American Civil War Monuments
John Breckinridge Castleman Monument
Cherokee Triangle
Louisville, KY
Photo and text courtesy of LCWRT Member Charlie Moore
John B. Castleman was born June 30, 1841, at Castleton Farm,
Lexington. He studied law at
Transylvania University in Lexington before the start of the Civil War. During
the war he recruited 41 men from his hometown to form the Second Kentucky
Cavalry Company CSA under John Hunt Morgan. He was promoted to major in 1864
and led his guerillas in the attempted burning of supply boats at St. Louis,
Missouri. He was arrested later that year
in Sullivan, Indiana. He was convicted
of spying and sentenced to death, but his execution was stayed by President
Lincoln. Following the war, Castleman exiled himself from the United States,
and studied medicine in France.
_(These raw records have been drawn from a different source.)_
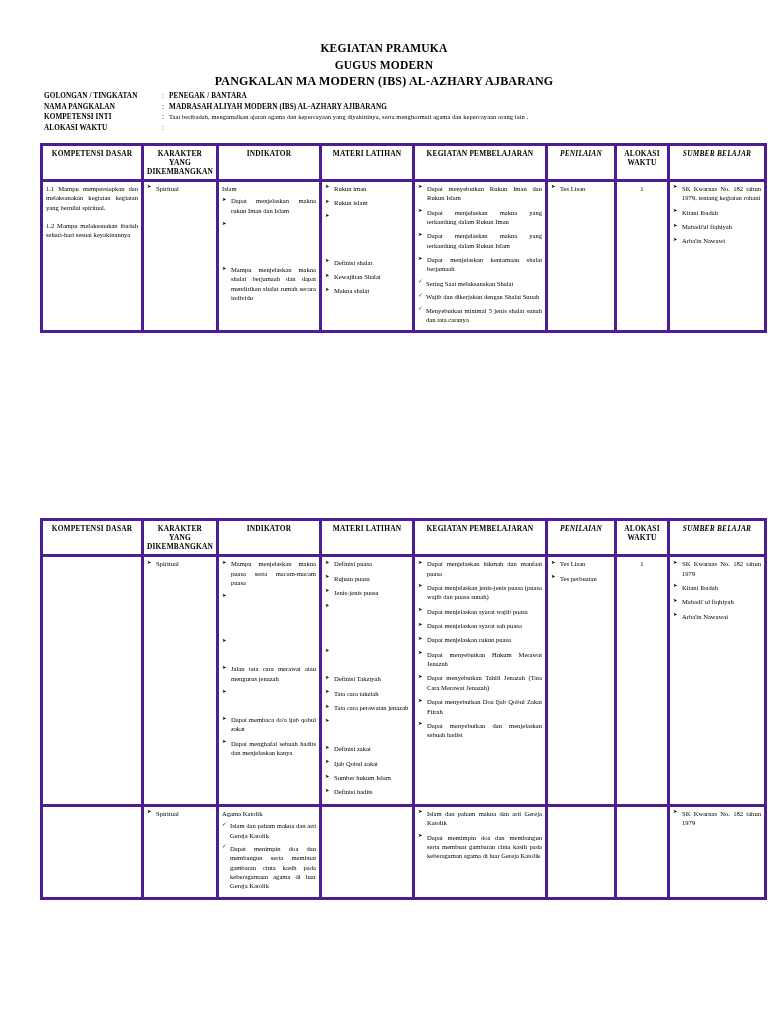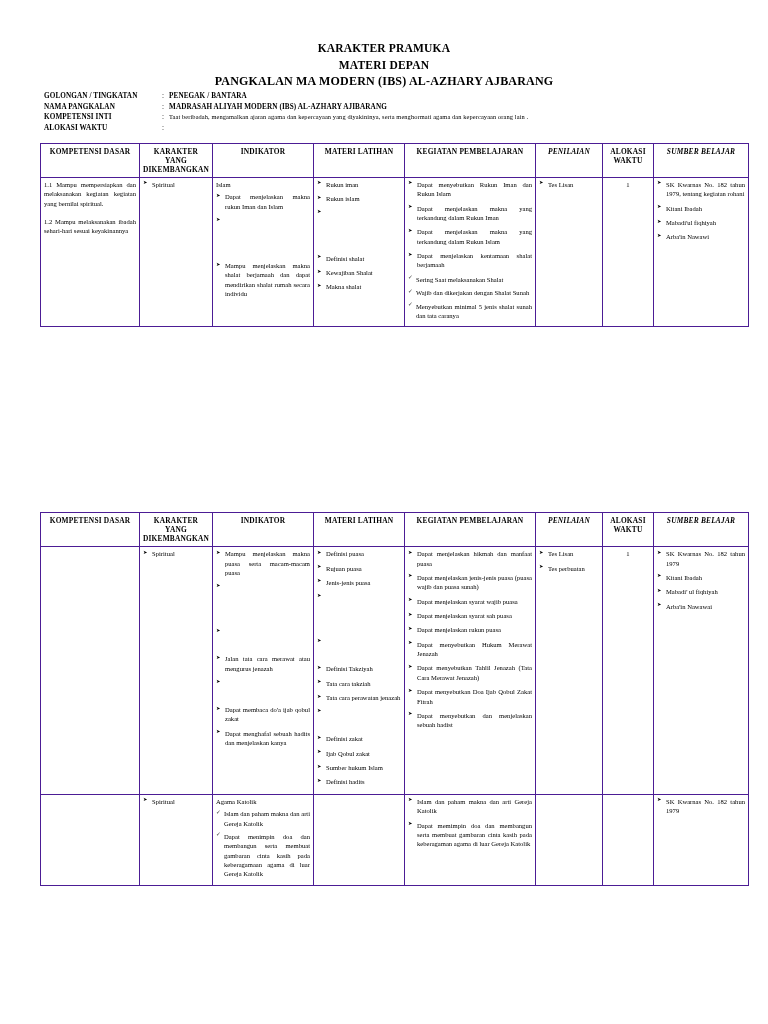"KARAKTER PRAMUKA" div.hdr { text: KARAKTER -> KEGIATAN }
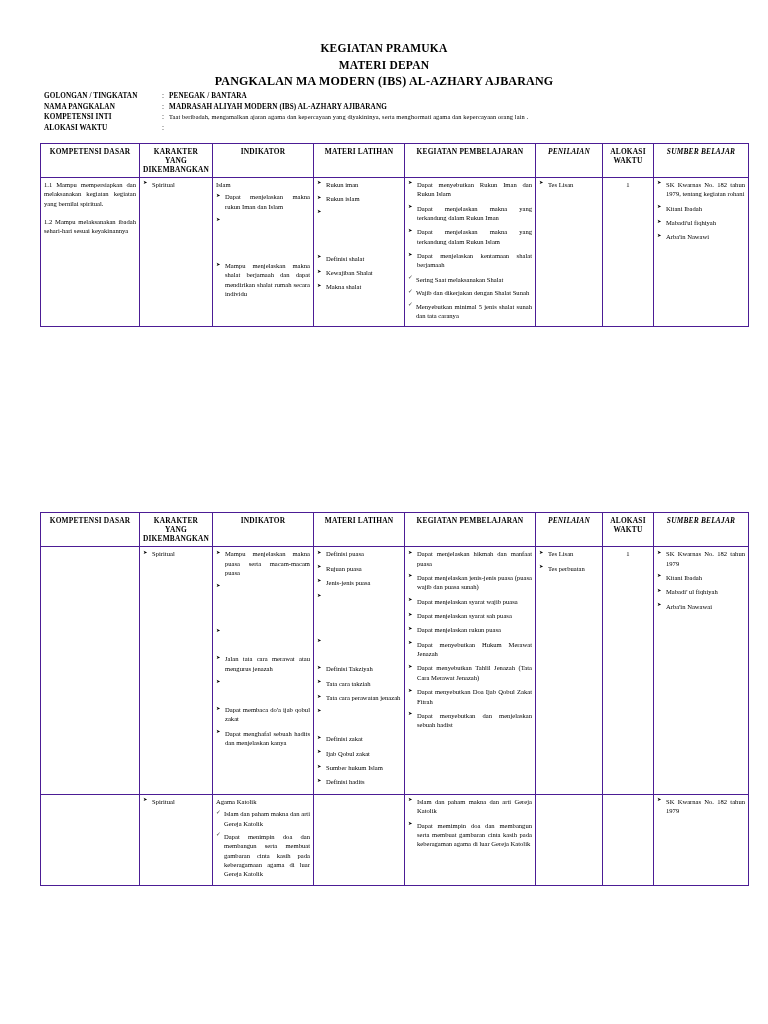"MATERI DEPAN" div.hdr { text: MATERI DEPAN -> GUGUS MODERN }
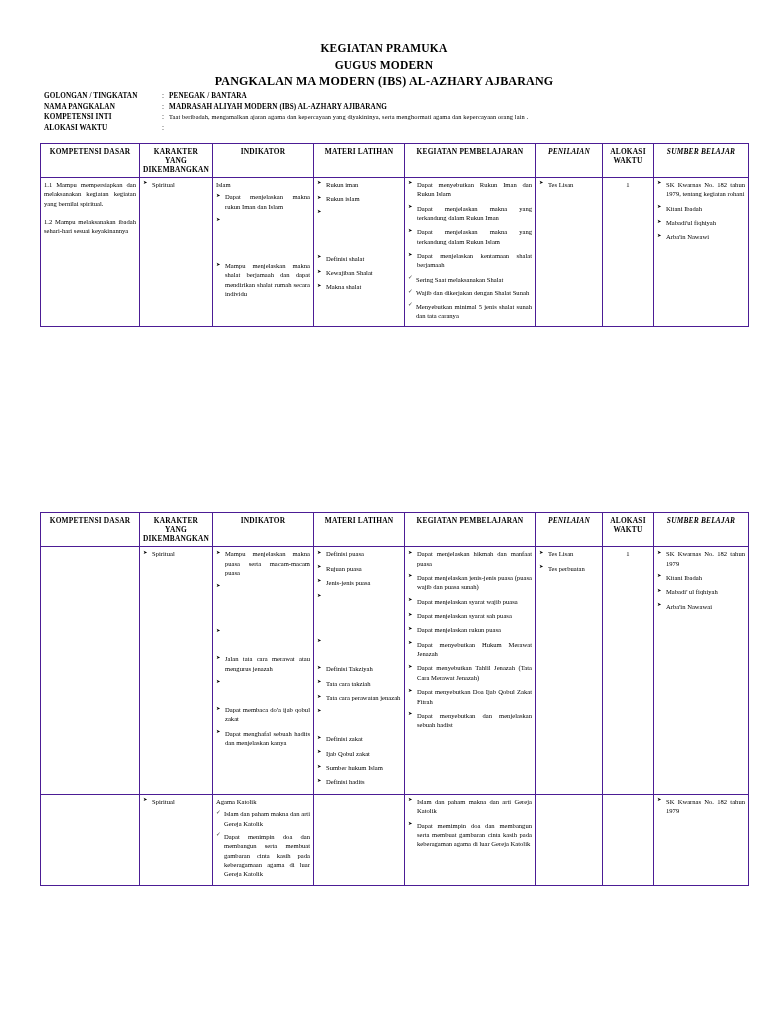"KOMPETENSI DASAR" table.silabus td, table.silabus th { border: 1px solid #4c1d95 -> 3px solid #4c1d95 }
He was
pardoned by President Johnson and returned to Kentucky in 1866. He revived the
Louisville Legion, a militia unit in 1878 and became adjutant general of
Kentucky in 1883. The unit became the
First Kentucky Volunteers in the Spanish-American War. He was commissioned a colonel in the U.S. Army
and his unit participated in the invasion of Puerto Rico. After the war he was
promoted to brigadier general and served as military governor of the
island. He died May 23, 1918, survived
by his five daughters. The equestrian
statue of Castleman is one of only two in the state, the other that of John
Hunt Morgan in Lexington. He is seen
seated on his favorite horse Caroline clad in civilian clothing by his wishes. It was erected in 1913.